Белый отряд, стр. 37

– Оставь, жизнь моя, – прервал ее малорослый рыцарь. – Не тревожься сейчас насчет всего этого. Почему ты так бледен и печален, Эдриксон? Разве не должно взыграть сердце истинного мужа при виде достойного отряда столь отважных копейщиков и веселых лучников? Клянусь апостолом Павлом, было бы очень плохо, если бы меня не радовало, что впереди моих храбрых соратников реют пять алых роз.

– Кошелек я уже отдала вам, Эдриксон, – продолжала леди Лоринг. – В нем двадцать три марки, один нобиль, три шиллинга и четыре пенса, это большие деньги, и они доверены одному человеку. И прошу вас помнить, Эдриксон, что у него две пары башмаков – одна из красной кожи, на каждый день, а другая – с золотыми цепочками на носках, эти пусть надевает, если ему придется пить вино с Принцем или с Чандосом.

– Дорогая птичка, – сказал сэр Лоринг, – мне очень жаль расставаться с вами, но вот мы уже достигли опушки, и не годится мне увозить хозяйку замка слишком далеко от ее владений.

– Послушайте, дорогой супруг, – воскликнула она, и губы ее задрожали, – разрешите мне проехать с вами еще один ферлон [ Ферлон – одна восьмая часть мили.] или немного больше. Ведь вам и так предстоят долгие мили в печальном одиночестве.

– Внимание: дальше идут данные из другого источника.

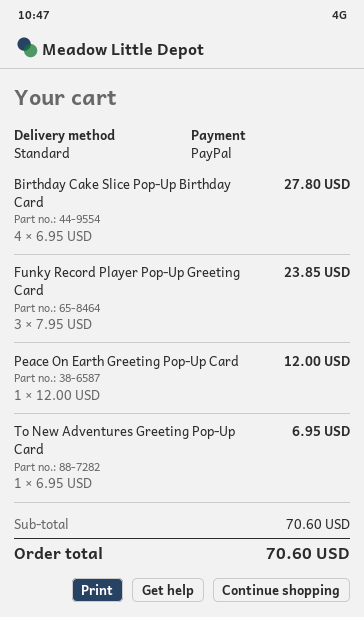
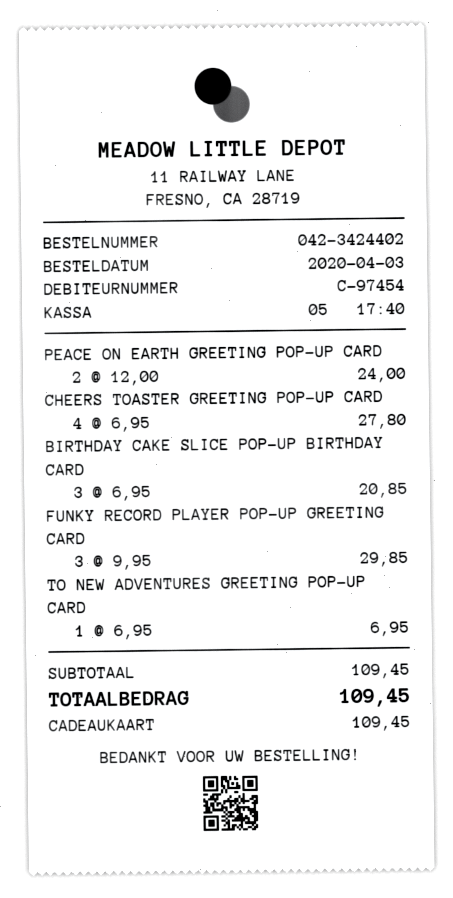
payment method: PayPal -> gift card
Birthday Cake Slice Pop-Up Birthday Card: 4 x 6.95 = 27.80 -> 3 x 6.95 = 20.85
Funky Record Player Pop-Up Greeting Card: 3 x 7.95 = 23.85 -> 3 x 9.95 = 29.85
Peace On Earth Greeting Pop-Up Card: 1 x 12.00 = 12.00 -> 2 x 12.00 = 24.00
CHEERS TOASTER GREETING POP-UP CARD: none -> 4 x 6.95 = 27.80
subtotal: 70.60 -> 109.45
total: 70.60 -> 109.45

– Ну, пусть будет по-вашему, радость моего сердца, – ответил он. – Но вы должны мне что-нибудь дать в залог. С тех пор, как я узнал вас, дорогая, у меня вошло в обычай: где бы я ни оказался – в лагере, в городах или в крепостях, – всюду герольд должен возвестить, что так как дама моего сердца – самая красивая и прелестная из всех дам христианского мира, то я сочту для себя великой честью и любезным одолжением, если мне будет дана возможность троекратно сразиться на острых копьях с любым рыцарем, утверждающим, что и его дама обладает теми же достоинствами. Поэтому, молю вас, моя прекрасная голубка, пожертвовать мне одну из ваших замшевых перчаток, чтобы я мог носить ее как символ той, чьим слугой я буду вечно.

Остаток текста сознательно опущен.